What you do is somehow find a way.. Either jack or have buddies lift the car enough to get a jack under there and jack it up as high as you can to stretch the bag out, rachet around the bag( we used two straps it was a double bellow. And this will keep some clearance between your cap and top of strut. (Acts kinda like a spacer) CAUTION this will destroy the bag worse than it already is. But you won't need a tow and you can get it home :cheers:


----------



## Iku (Mar 11, 2009)

mveitenheimer said:


> Have a rachet strap handy 8) been there done that.
> What you do is somehow find a way.. Either jack or have buddies lift the car enough to get a jack under there and jack it up as high as you can to stretch the bag out, rachet around the bag( we used two straps it was a double bellow. And this will keep some clearance between your cap and top of strut. (Acts kinda like a spacer) CAUTION this will destroy the bag worse than it already is. But you won't need a tow and you can get it home :cheers:


I'm having a hard time even visualizing this.


----------



## mveitenheimer (Sep 1, 2007)

Same principle as when people stretch their tires. Strapping a strap around the middle and cranking down pushes the edges out. If you do the same thing to an air bag it'll give you a couple of inches so your not dragging.


----------



## macleanshaun (Sep 19, 2008)

Imagine a really fat girl putting on a big belt around her stomach, but tightening it WAY too tight. Her stomach will push both up and down out of the belt.


----------



## NotPurple (Jun 28, 2012)

macleanshaun said:


> Imagine a really fat girl putting on a big belt around her stomach, but tightening it WAY too tight. Her stomach will push both up and down out of the belt.

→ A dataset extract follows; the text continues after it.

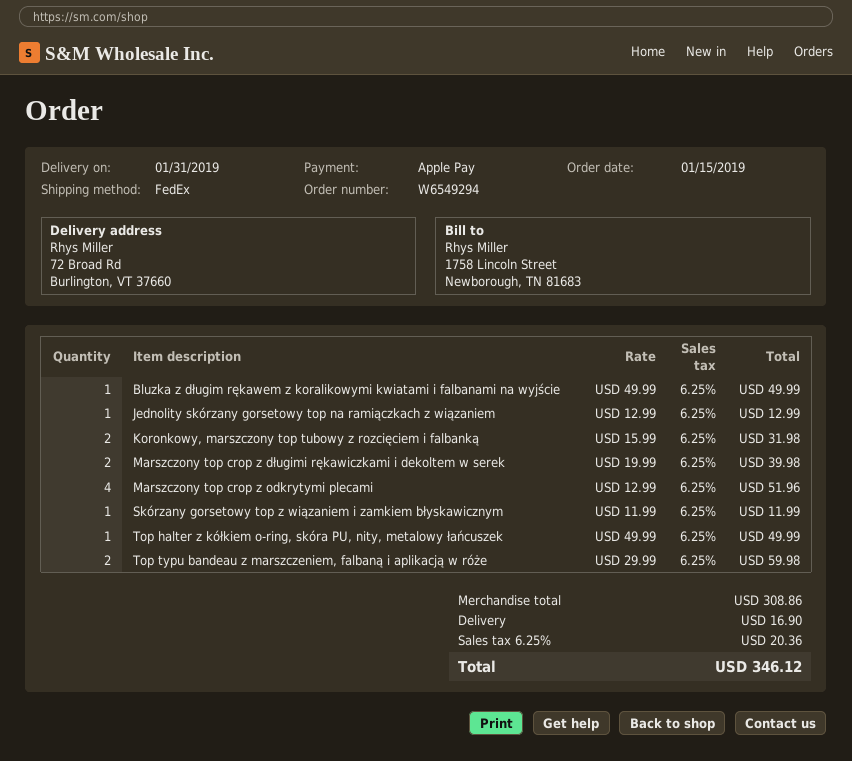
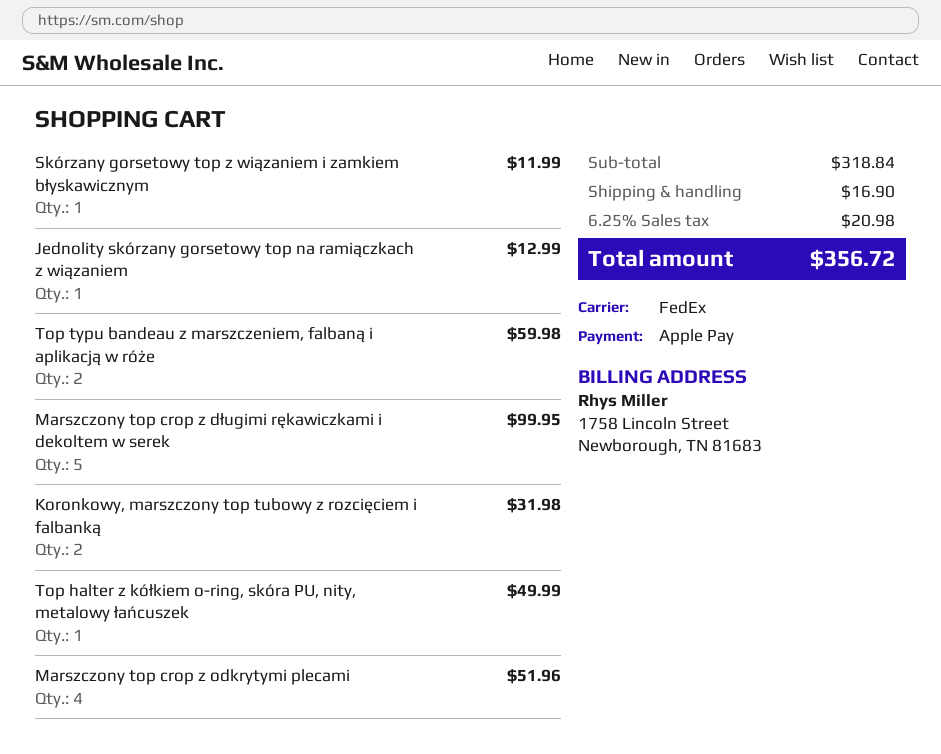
Bluzka z długim rękawem z koralikowymi kwiatami i falbanami na wyjście: 1 for 49.99 -> none
Marszczony top crop z długimi rękawiczkami i dekoltem w serek: 2 for 39.98 -> 5 for 99.95
subtotal: 308.86 -> 318.84
tax: 6.25% = 20.36 -> 6.25% = 20.98
total: 346.12 -> 356.72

:laugh::laugh: Best analogy ever. :thumbup:


----------



## .:S (Sep 24, 2007)

I blew a rear bag on the interstate last month. AAA came and gave me a tow, I just aired up the two adjacent corners to the blown bag (fr and rl), then partially aired up the front opposite (fl). This kept the rear off the ground and it was able to be pulled up on the flatbed.

Be sure to request a flatbed, as putting the rear on dollies would have probably done more damage.


----------



## Iku (Mar 11, 2009)

Ohhh I get what you're saying. Honestly I'd rather take my bumper off and drag my bigassed skid plate upthe ramp than ruin my bags. Haha.


----------



## helloterence (May 15, 2010)

Well...my worst nightmare actually came true (I am having the worst luck this week). 

I finally got my E-Level sensors installed correctly and decided to take the car out for a night out with the girlfriend in Baltimore. Everything was working correctly, aired up around obstacles, found a parking spot in a lot of a Dollar Store, aired out, and went dancing for about approximately 2 hours. I was walking back to my car when some guy off the street yelled towards me saying that I am lucky and that they were about to tow my car. I didn't think anything of it since my car looked exactly the way it did when I left it. Turned on the car, the management aired up automatically, but my controller was throwing codes which disallowed me to use any of my presets. Since I didn't want to get murdered, I drove the car aired up all the way back home and to my surprise, I find that both my rear E-Level sensors were broken. :thumbdown: Woke up the next morning and also found my rear valance managled in several places with leads me to believe that they did attempt to tow my vehicle but wasn't successful in doing so...


----------



## crispy21 (Mar 26, 2012)

helloterence said:


> Well...my worst nightmare actually came true (I am having the worst luck this week).
> 
> I finally got my E-Level sensors installed correctly and decided to take the car out for a night out with the girlfriend in Baltimore. Everything was working correctly, aired up around obstacles, found a parking spot in a lot of a Dollar Store, aired out, and went dancing for about approximately 2 hours. I was walking back to my car when some guy off the street yelled towards me saying that I am lucky and that they were about to tow my car. I didn't think anything of it since my car looked exactly the way it did when I left it. Turned on the car, the management aired up automatically, but my controller was throwing codes which disallowed me to use any of my presets. Since I didn't want to get murdered, I drove the car aired up all the way back home and to my surprise, I find that both my rear E-Level sensors were broken. :thumbdown: Woke up the next morning and also found my rear valance managled in several places with leads me to believe that they did attempt to tow my vehicle but wasn't successful in doing so...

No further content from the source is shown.